START Input data

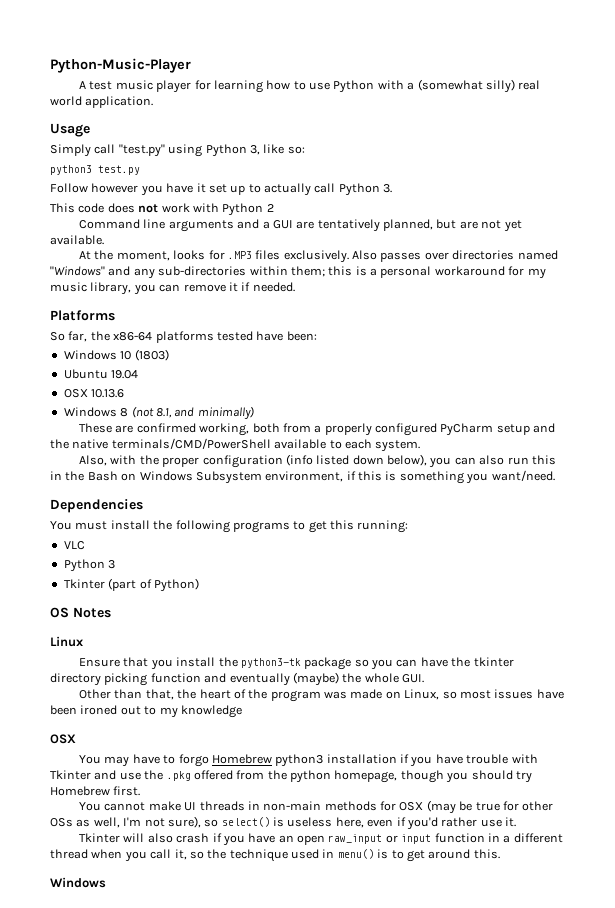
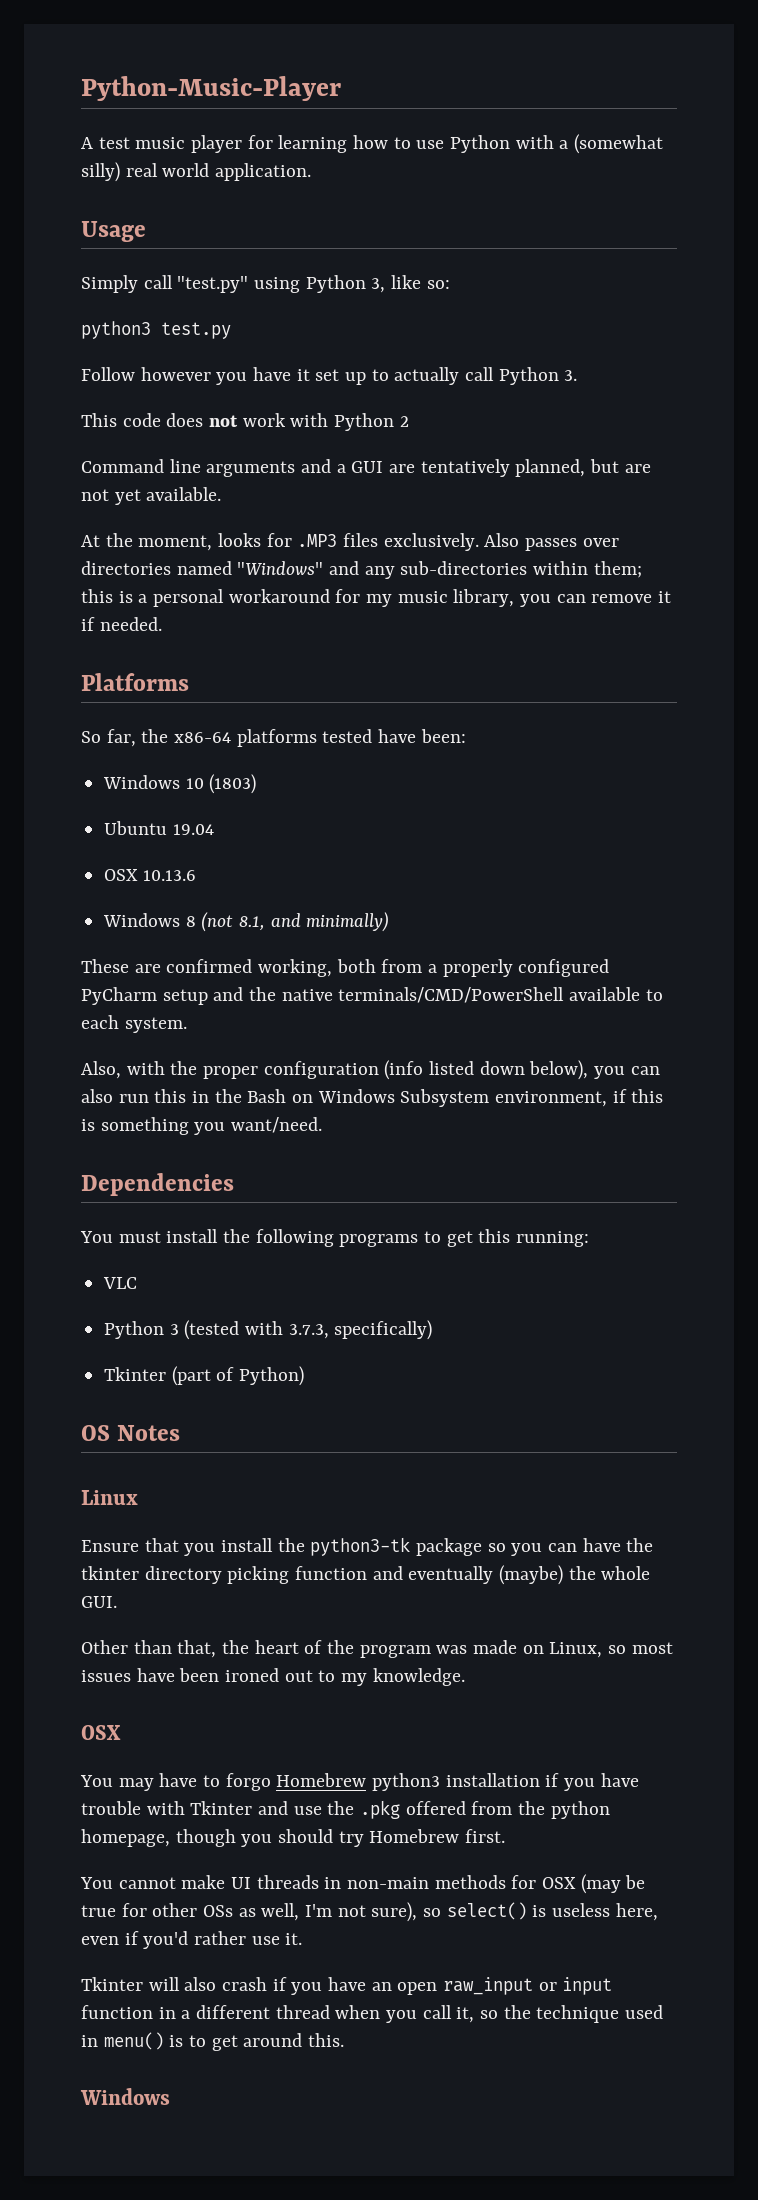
- Python 3
+ Python 3 (tested with 3.7.3, specifically)
- Other than that, the heart of the program was made on Linux, so most issues have been ironed out to my knowledge
+ Other than that, the heart of the program was made on Linux, so most issues have been ironed out to my knowledge.

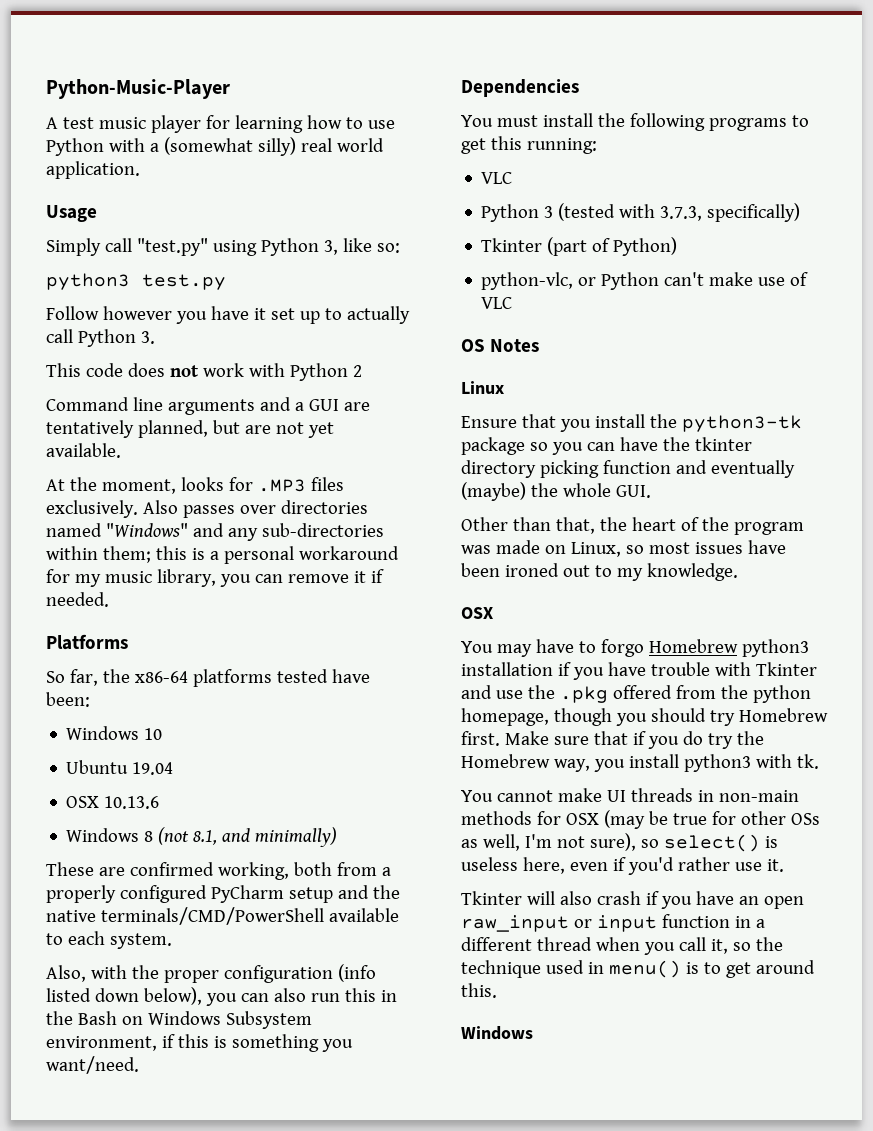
- Windows 10 (1803)
+ Windows 10
+ python-vlc, or Python can't make use of VLC
+ Make sure that if you do try the Homebrew way, you install python3 with tk.

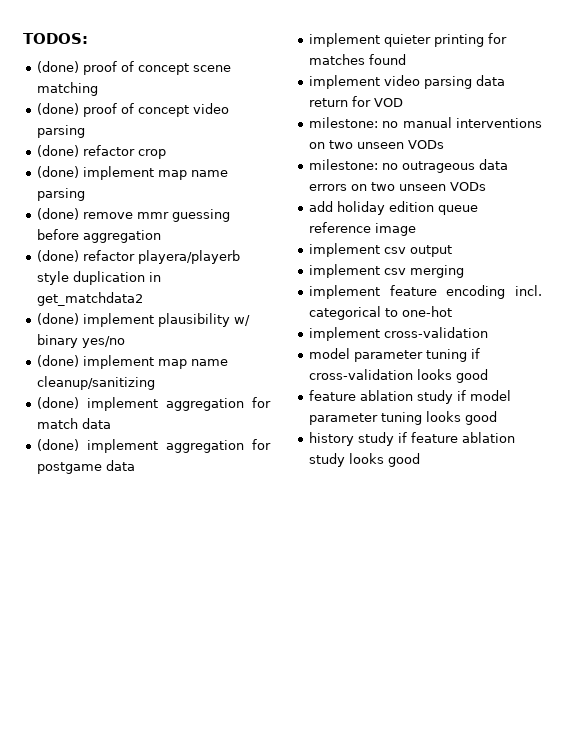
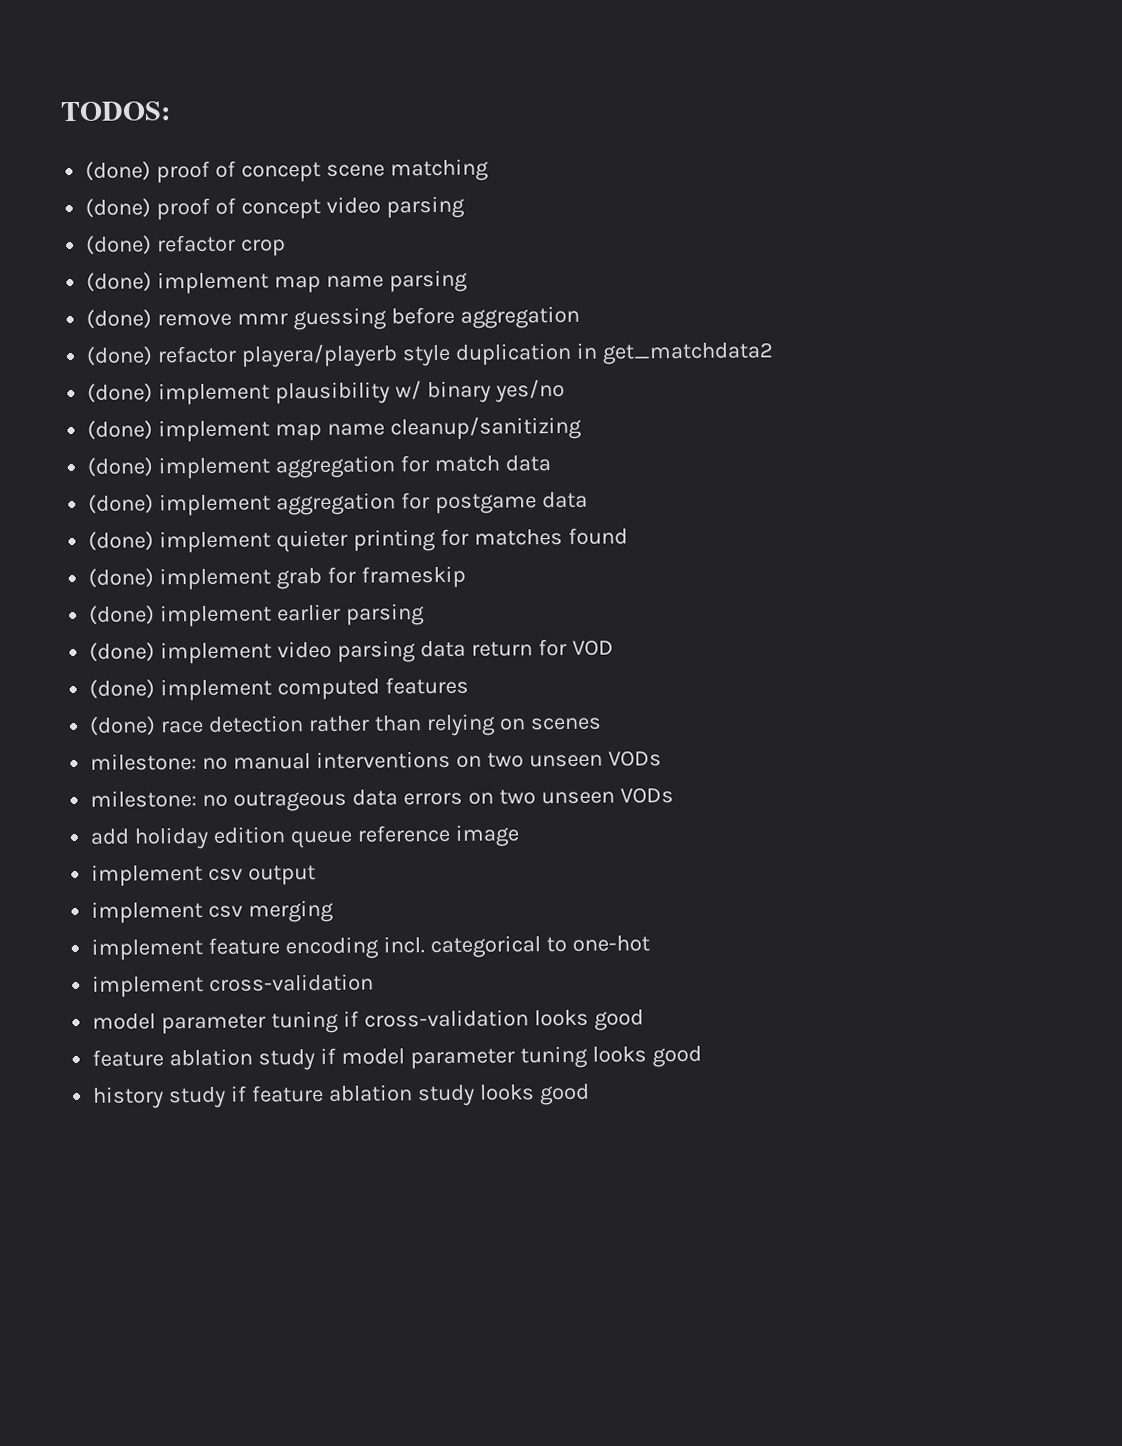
- implement quieter printing for matches found
+ (done) implement quieter printing for matches found
- implement video parsing data return for VOD
+ (done) implement grab for frameskip
+ (done) implement earlier parsing
+ (done) implement video parsing data return for VOD
+ (done) implement computed features
+ (done) race detection rather than relying on scenes

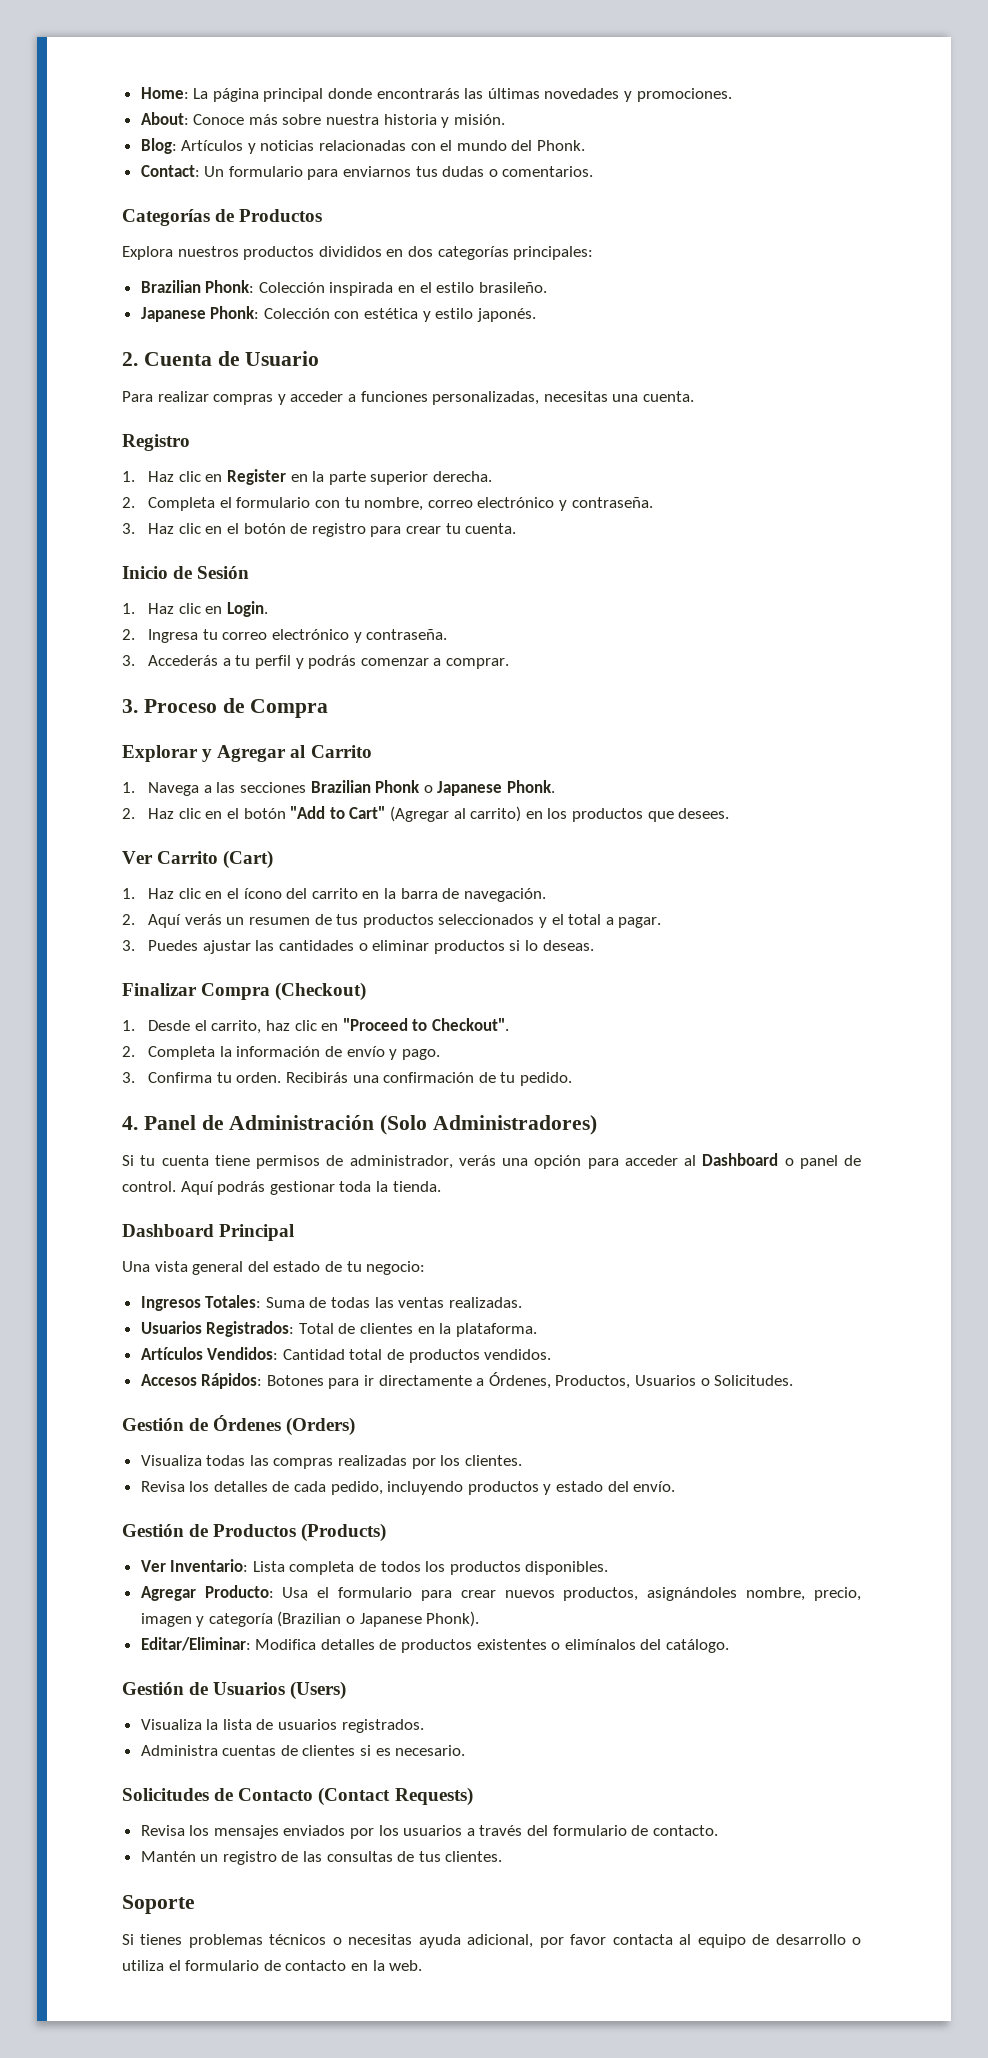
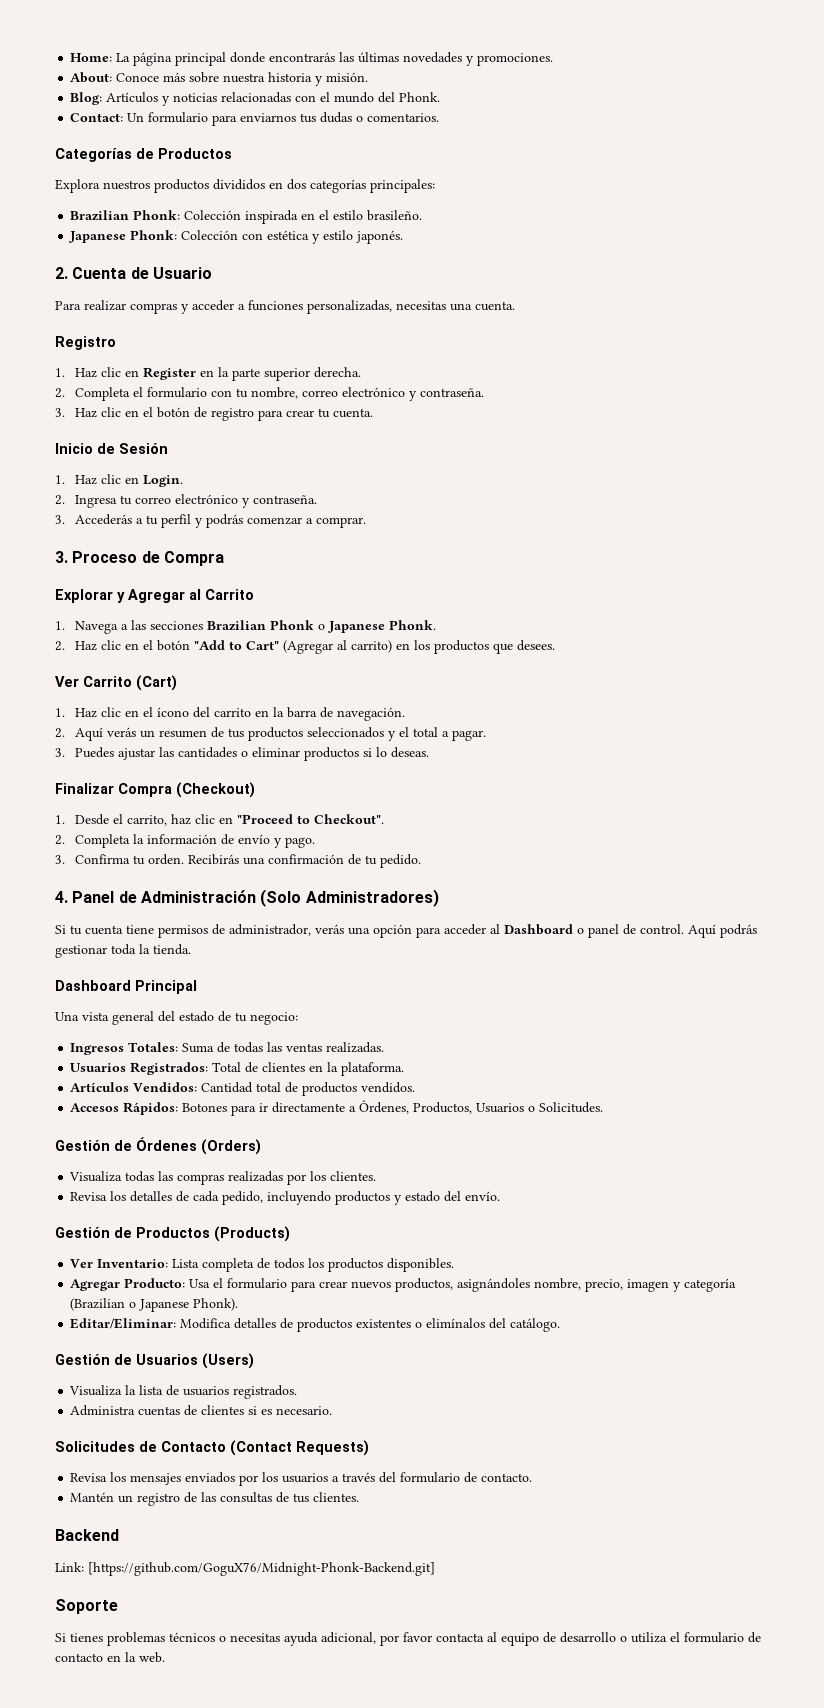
+ Backend
+ Link: [https://github.com/GoguX76/Midnight-Phonk-Backend.git]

END Input data

* _Problem_
Print once more, exactly, the lines from the one with "- implement quieter" through the last line of the data, both ends included, without any pictures.

* _Answer area_
- implement quieter printing for matches found
+ (done) implement quieter printing for matches found
- implement video parsing data return for VOD
+ (done) implement grab for frameskip
+ (done) implement earlier parsing
+ (done) implement video parsing data return for VOD
+ (done) implement computed features
+ (done) race detection rather than relying on scenes

+ Backend
+ Link: [https://github.com/GoguX76/Midnight-Phonk-Backend.git]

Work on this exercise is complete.